Edge of Appalachia Preserve is a series of ten adjacent nature preserves located along the Appalachian Escarpment in Adams County, Ohio.  Four of the ten preserves, Lynx Prairie, Buzzardroost Rock, Red Rock and The Wilderness, are National Natural Landmarks.  The Preserve is owned and operated by The Nature Conservancy and Cincinnati Museum Center.
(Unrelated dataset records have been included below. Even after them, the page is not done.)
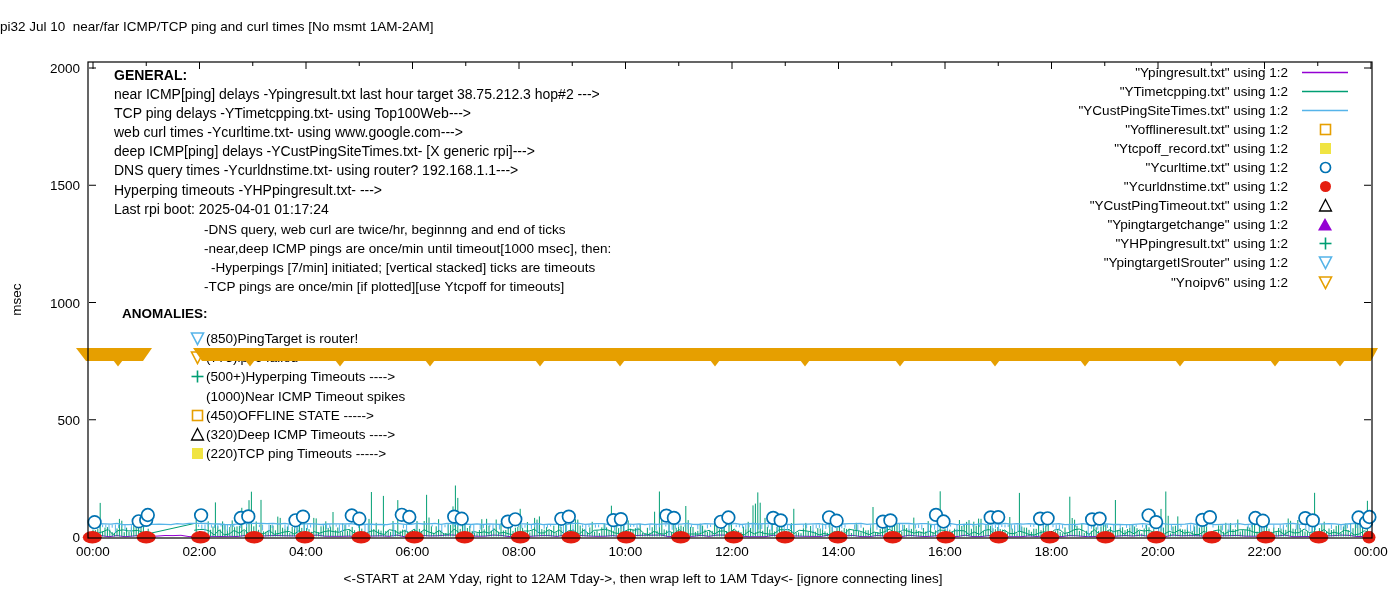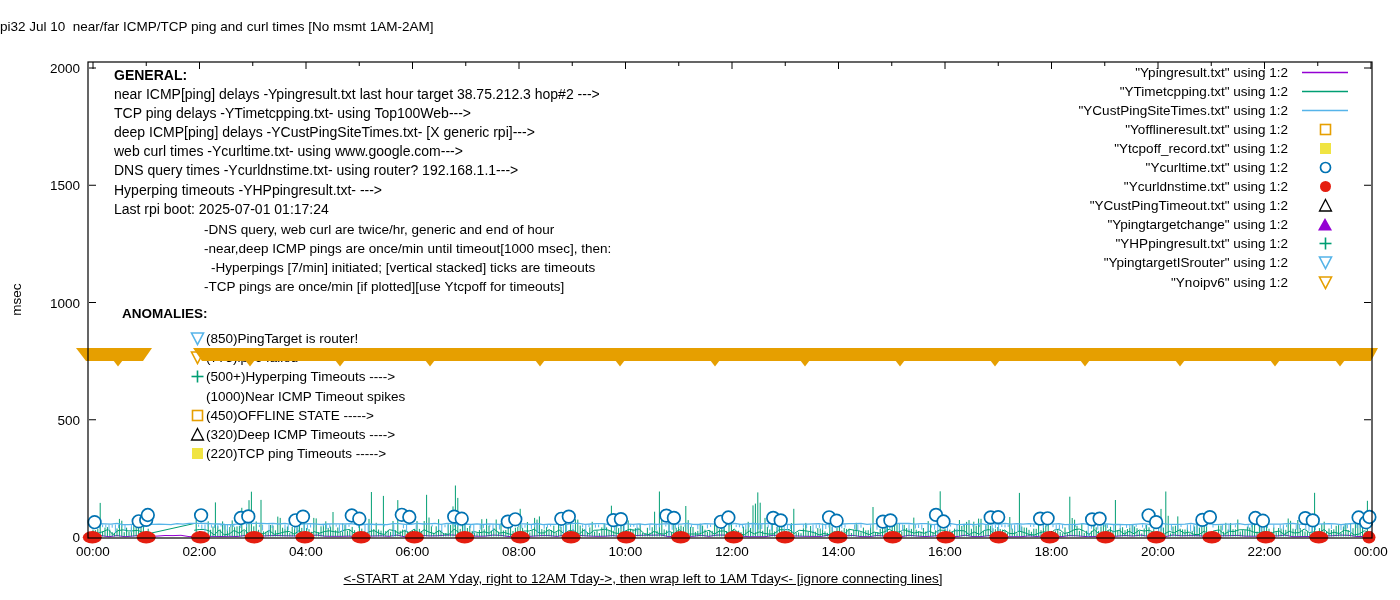--- a/index.html
+++ b/index.html
@@ -1,20 +1,20 @@
 <!DOCTYPE html>
 <html><head>
 <meta charset="utf-8">
 <style>
   html,body{margin:0;padding:0;background:#fff;}
   #stage{position:relative;width:1400px;height:600px;background:#ffffff;overflow:hidden;
          font-family:"Liberation Sans",sans-serif;color:#000;}
   .abs{position:absolute;}
   #title{top:19px;left:0;width:1400px;text-align:left;font-size:13.5px;white-space:pre;}
-  #xnote{top:571px;left:0;width:1286px;text-align:center;font-size:13.5px;text-decoration:underline;}
+  #xnote{top:571px;left:0;width:1286px;text-align:center;font-size:13.5px;}
   #ylab{left:-34px;top:292px;width:100px;text-align:center;font-size:13.5px;transform:rotate(-90deg);}
   #general{left:114px;top:66px;font-size:14px;line-height:19.1px;}
   #general .hd{font-weight:bold;}
   #gnotes{left:204px;top:220px;font-size:13.5px;line-height:19.1px;}
   #anhead{left:122px;top:306px;font-size:13.5px;font-weight:bold;}
   #anitems{left:190px;top:327px;font-size:13.5px;}
   .anrow{height:19.15px;display:flex;align-items:flex-end;}
   .anmark{width:16px;display:inline-flex;align-items:center;position:relative;z-index:6;}
   #legend{top:63px;left:930px;width:424px;font-size:13.5px;}
   .lgrow{height:19.05px;display:flex;align-items:center;}
@@ -961,29 +961,29 @@
 
   <div id="title" class="abs">pi32 Jul 10  near/far ICMP/TCP ping and curl times [No msmt 1AM-2AM]</div>
   <div id="ylab" class="abs">msec</div>
   <div id="xnote" class="abs">&lt;-START at 2AM Yday, right to 12AM Tday-&gt;, then wrap left to 1AM Tday&lt;- [ignore connecting lines]</div>
 
   <div id="general" class="abs">
     <div class="hd">GENERAL:</div>
     <div id="glines">
         <div>near ICMP[ping] delays -Ypingresult.txt last hour target 38.75.212.3 hop#2 ---&gt;</div>
         <div>TCP ping delays -YTimetcpping.txt- using Top100Web---&gt;</div>
+        <div>web curl times -Ycurltime.txt- using www.google.com---&gt;</div>
         <div>deep ICMP[ping] delays -YCustPingSiteTimes.txt- [X generic rpi]---&gt;</div>
-        <div>web curl times -Ycurltime.txt- using www.google.com---&gt;</div>
         <div>DNS query times -Ycurldnstime.txt- using router? 192.168.1.1---&gt;</div>
         <div>Hyperping timeouts -YHPpingresult.txt- ---&gt;</div>
-        <div>Last rpi boot: 2025-07-01 01:17:24</div>
+        <div>Last rpi boot: 2025-04-01 01:17:24</div>
       </div>
   </div>
   <div id="gnotes" class="abs">
-      <div style="">-DNS query, web curl are twice/hr, generic and end of hour</div>
+      <div style="">-DNS query, web curl are twice/hr, beginnng and end of ticks</div>
       <div style="">-near,deep ICMP pings are once/min until timeout[1000 msec], then:</div>
       <div style="padding-left:7px">-Hyperpings [7/min] initiated; [vertical stacked] ticks are timeouts</div>
       <div style="">-TCP pings are once/min [if plotted][use Ytcpoff for timeouts]</div>
     </div>
 
   <div id="anhead" class="abs">ANOMALIES:</div>
   <div id="anitems" class="abs">
       <div class="anrow">
      <span class="anmark">
           <svg width="15" height="15">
It is the largest privately owned nature preserve in Ohio.

The area encompassing the Edge of Appalachia Preserve was first studied by ecologist Emma Lucy Braun in the 1920s.  However, it was not until 1959 when the Nature Conservancy purchased 42 acres (170,000 m²) near Lynx, Ohio that the Edge of Appalachia Preserve was created and established as a protected preserve.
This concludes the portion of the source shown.